BioMonth - CSC supercomputing and data management for bioscientists

Where to put files in CSC environment?

Binary and data files to share

Where would you share your files such as programme packages and data files to other project members on the same supercomputer (i.e., on Puhti) as well as on Mahti (i.e, another supercomputer at CSC)?

Background

This exercise is aimed at familiarising yourself with main disk areas in Puhti and Mahti supercomputers. Data files needed for computational analysis should be stored and shared in scratch directories and any software compilations and binaries should be shared in proappl directory. In order to find actual directories use commands such as csc-workspaces and csc-projects. Data transfer between two supercomputers can be done with many tools including rsync. In this example try to avoid using allas for data transfer between the supercomputers. You may download an example programme package (i.e.,ggplot2_3.3.3_Rprogramme.tar.gz) and data file (i.e., Merged.fasta) from allas object storage

Solution

  1. First login to Puhti supecomputer using ssh command as below:
ssh yourcscusername@puhti.csc.fi

Authenticate using the password associated with CSC user account. Once your login to Puhti is successful, Linux terminal will be opened for command-line interaction in your home directory.

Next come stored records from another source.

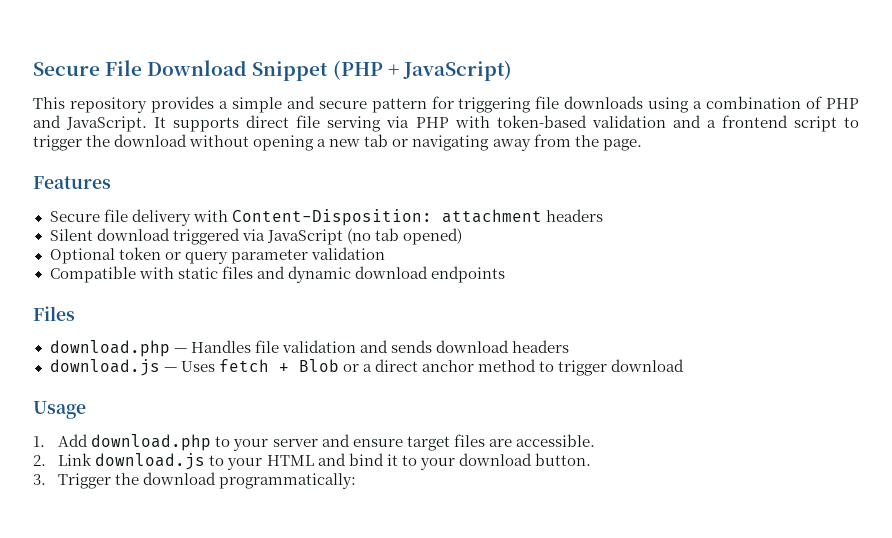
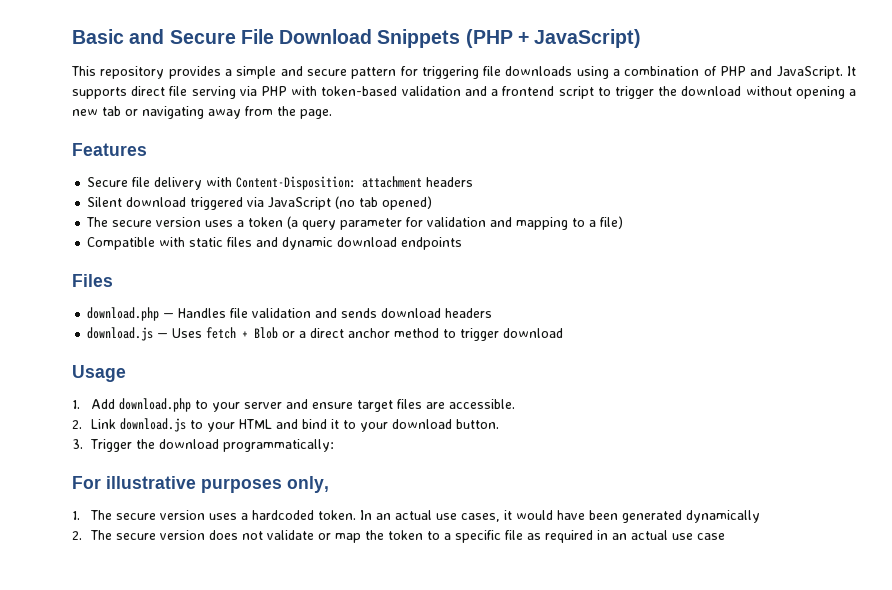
- Secure File Download Snippet (PHP + JavaScript)
+ Basic and Secure File Download Snippets (PHP + JavaScript)
- Optional token or query parameter validation
+ The secure version uses a token (a query parameter for validation and mapping to a file)
+ For illustrative purposes only,
+ 1. The secure version uses a hardcoded token. In an actual use cases, it would have been generated dynamically
+ 2. The secure version does not validate or map the token to a specific file as required in an actual use case

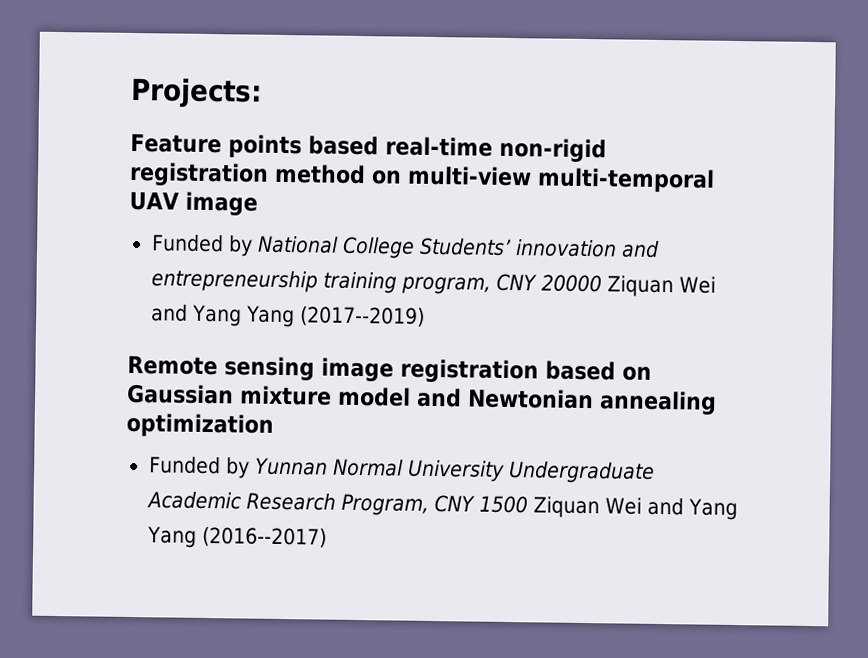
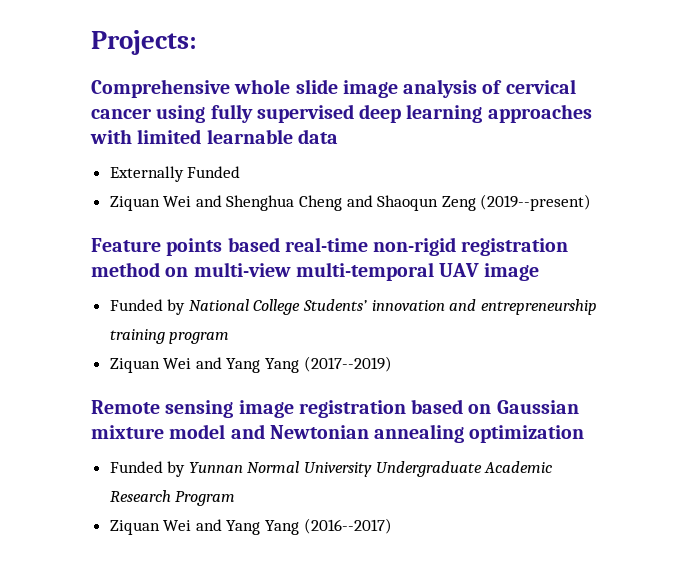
+ Comprehensive whole slide image analysis of cervical cancer using fully supervised deep learning approaches with limited learnable data
+ Externally Funded
+ Ziquan Wei and Shenghua Cheng and Shaoqun Zeng (2019--present)
- Funded by National College Students’ innovation and entrepreneurship training program, CNY 20000 Ziquan Wei and Yang Yang (2017--2019)
+ Funded by National College Students’ innovation and entrepreneurship training program
+ Ziquan Wei and Yang Yang (2017--2019)
- Funded by Yunnan Normal University Undergraduate Academic Research Program, CNY 1500 Ziquan Wei and Yang Yang (2016--2017)
+ Funded by Yunnan Normal University Undergraduate Academic Research Program
+ Ziquan Wei and Yang Yang (2016--2017)

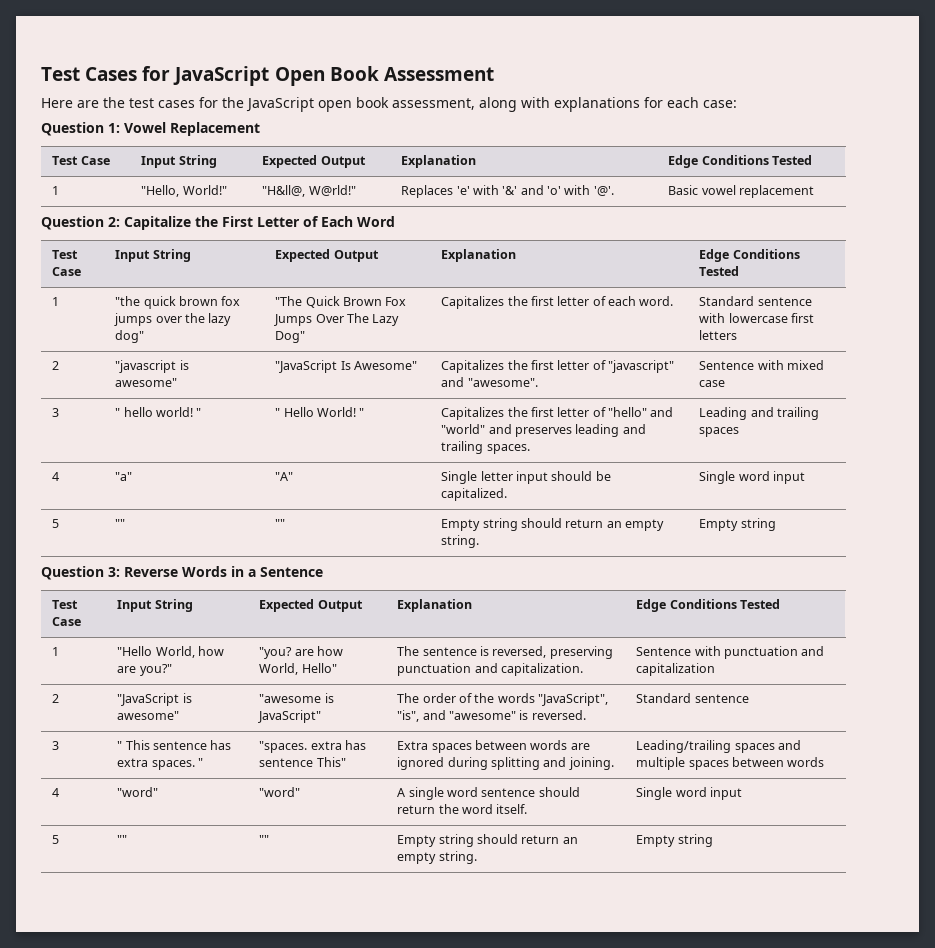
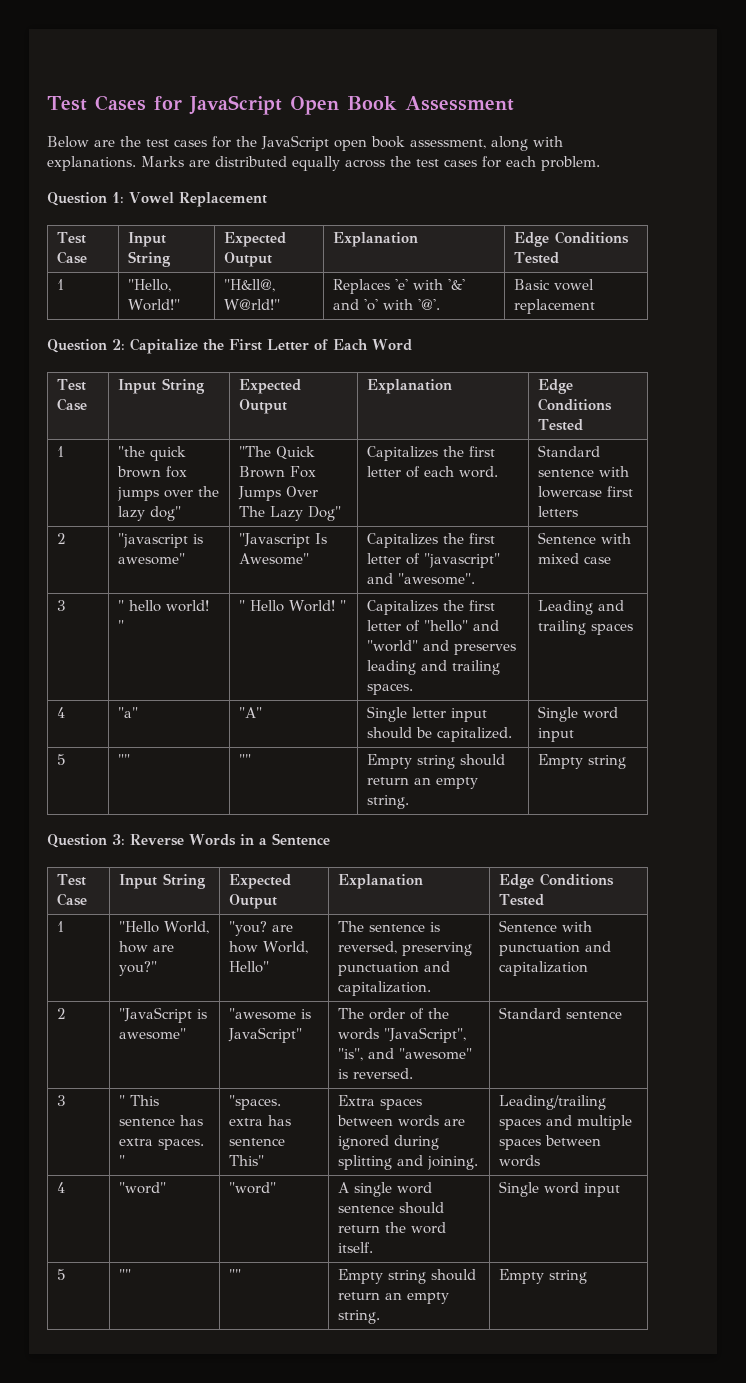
- Here are the test cases for the JavaScript open book assessment, along with explanations for each case:
+ Below are the test cases for the JavaScript open book assessment, along with explanations. Marks are distributed equally across the test cases for each problem.
- 2 | "javascript is awesome" | "JavaScript Is Awesome" | Capitalizes the first letter of "javascript" and "awesome". | Sentence with mixed case
+ 2 | "javascript is awesome" | "Javascript Is Awesome" | Capitalizes the first letter of "javascript" and "awesome". | Sentence with mixed case

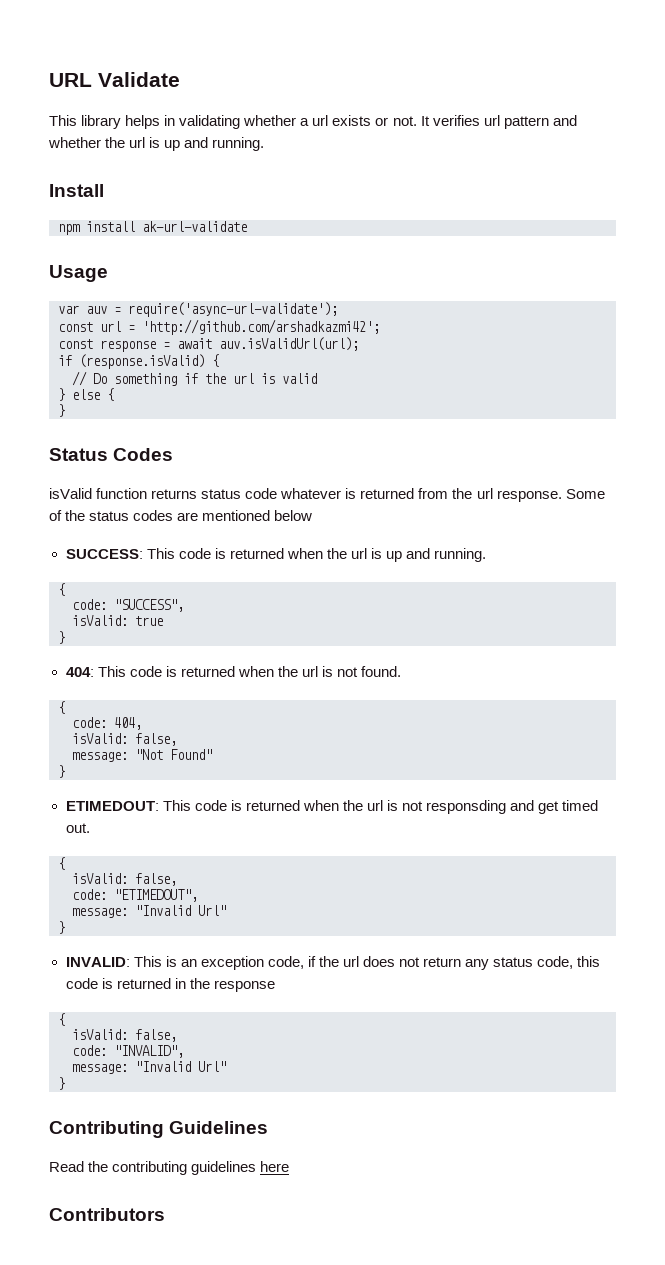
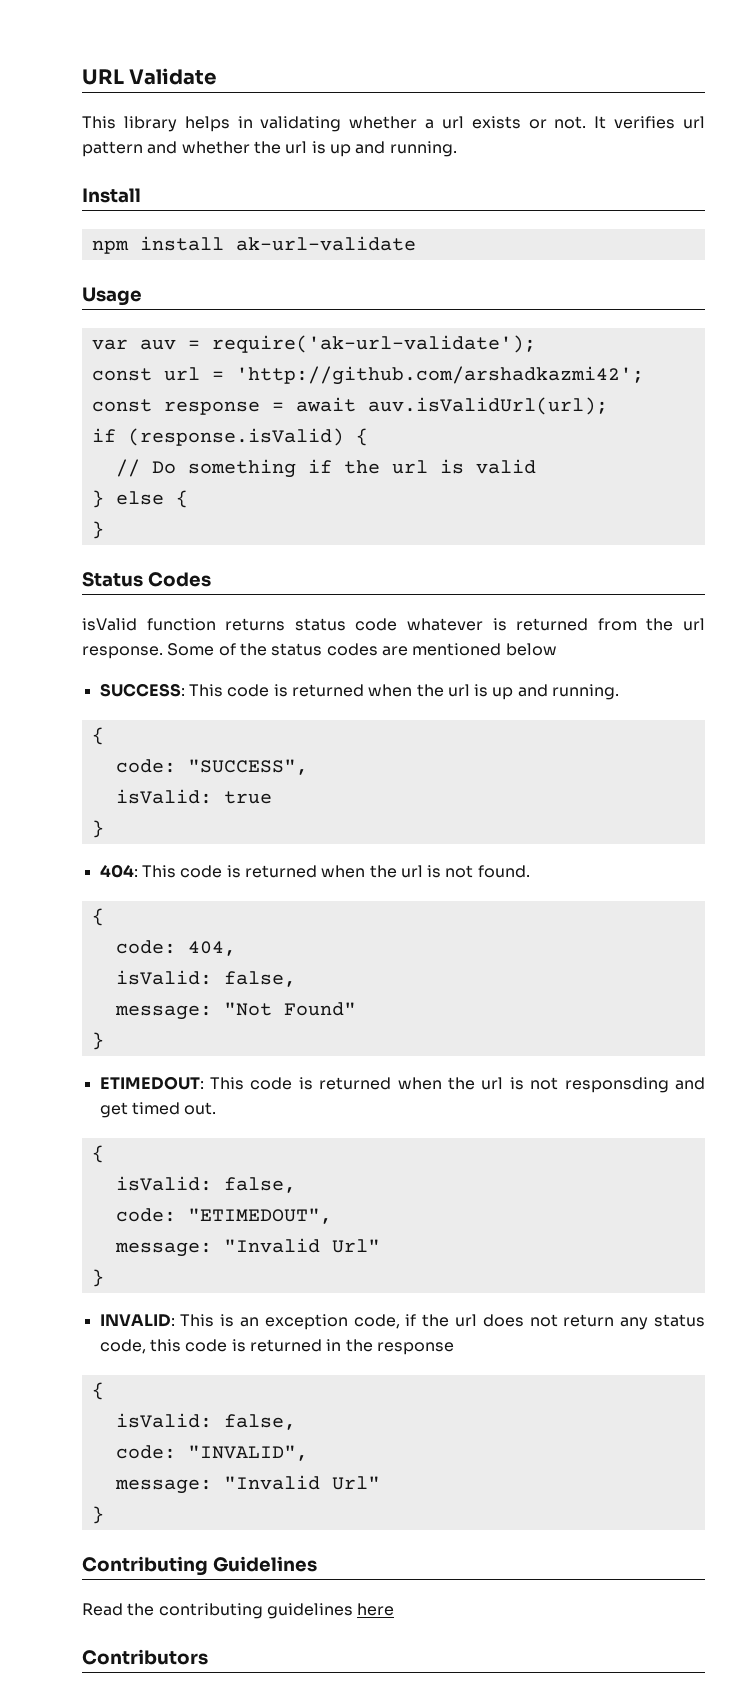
- var auv = require('async-url-validate');
+ var auv = require('ak-url-validate');

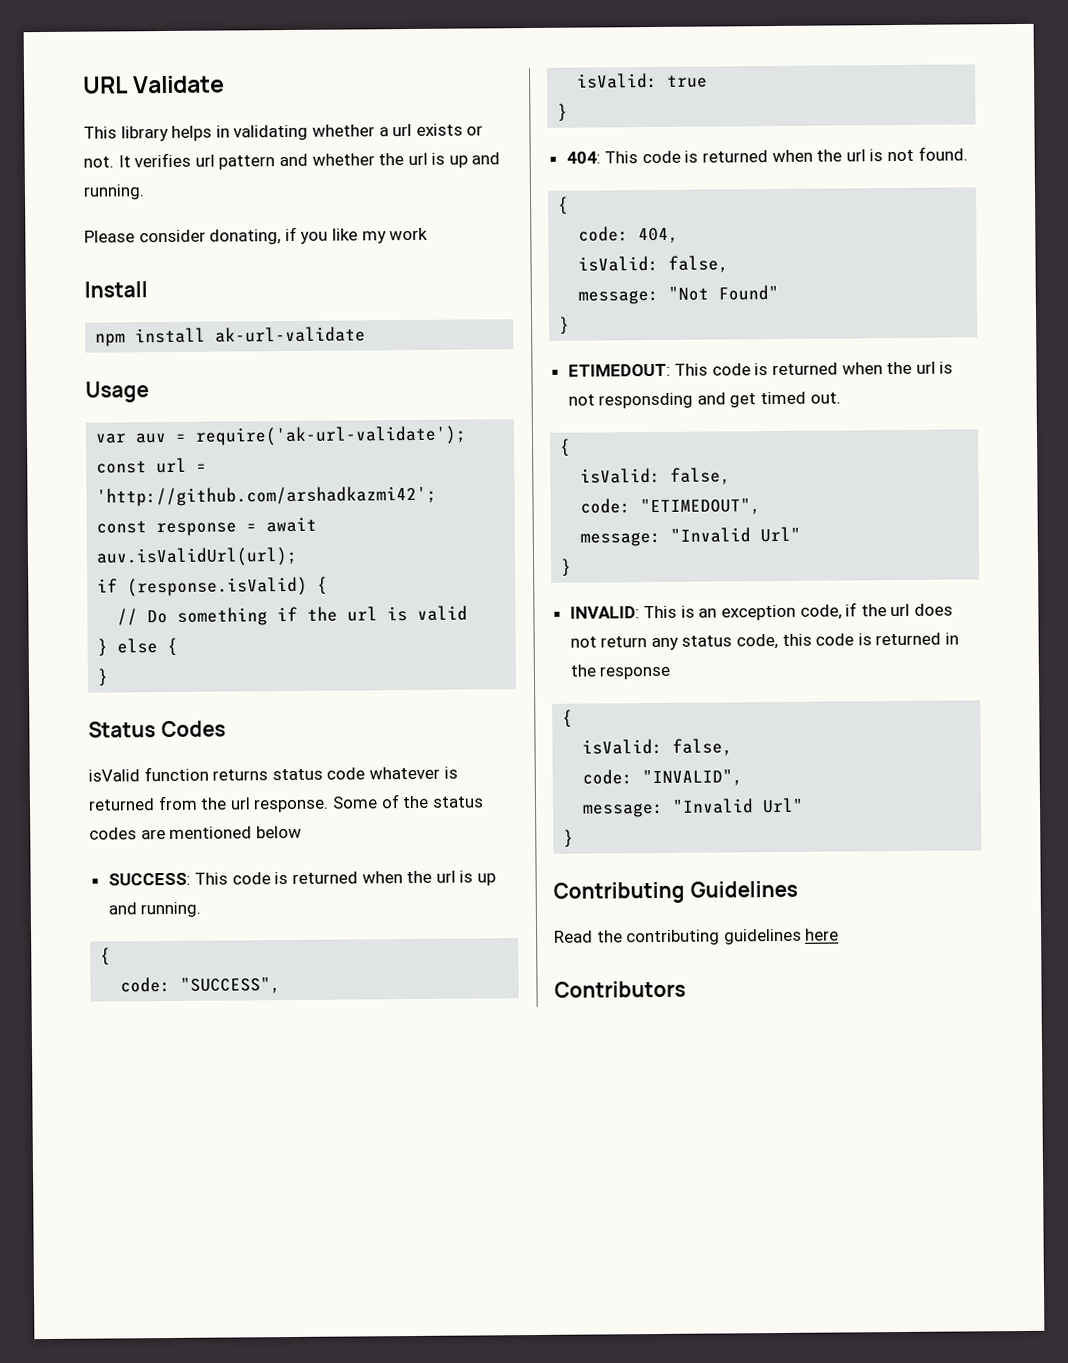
+ Please consider donating, if you like my work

  1. Download example programme package (i.e.,ggplot2_3.3.3_Rprogramme.tar.gz) and data file (i.e, Merged.fasta) from allas object storage
wget https://a3s.fi/CSC_training/shared_files.tar.gz
tar -xavf shared_files.tar.gz
cd shared_files

Let’s assume that file Merged.fasta is data file intended for computational use and ggplot2_3.3.3_Rprogramme.tar.gz is a software tool needed for analysis. You can now share file Merged.fasta in scratch folder and ggplot2_3.3.3_Rprogramme.tar.gz file in projapple directory.

  1. Share your ggplot2_3.3.3_Rprogramme.tar.gz file in projappl directory
cp ggplot2_3.3.3_Rprogramme.tar.gz  /projappl/project_xxxx/$USER
  1. Share Merged.fasta file in scratch directory
    cp Merged.fasta /scratch/project_xxxx/$USER
    

    All new files and directories are also fully accessible for other group members (including read, write and execution permissions). If you want to restrict access from your group members, you can reset the permissions with chmod command.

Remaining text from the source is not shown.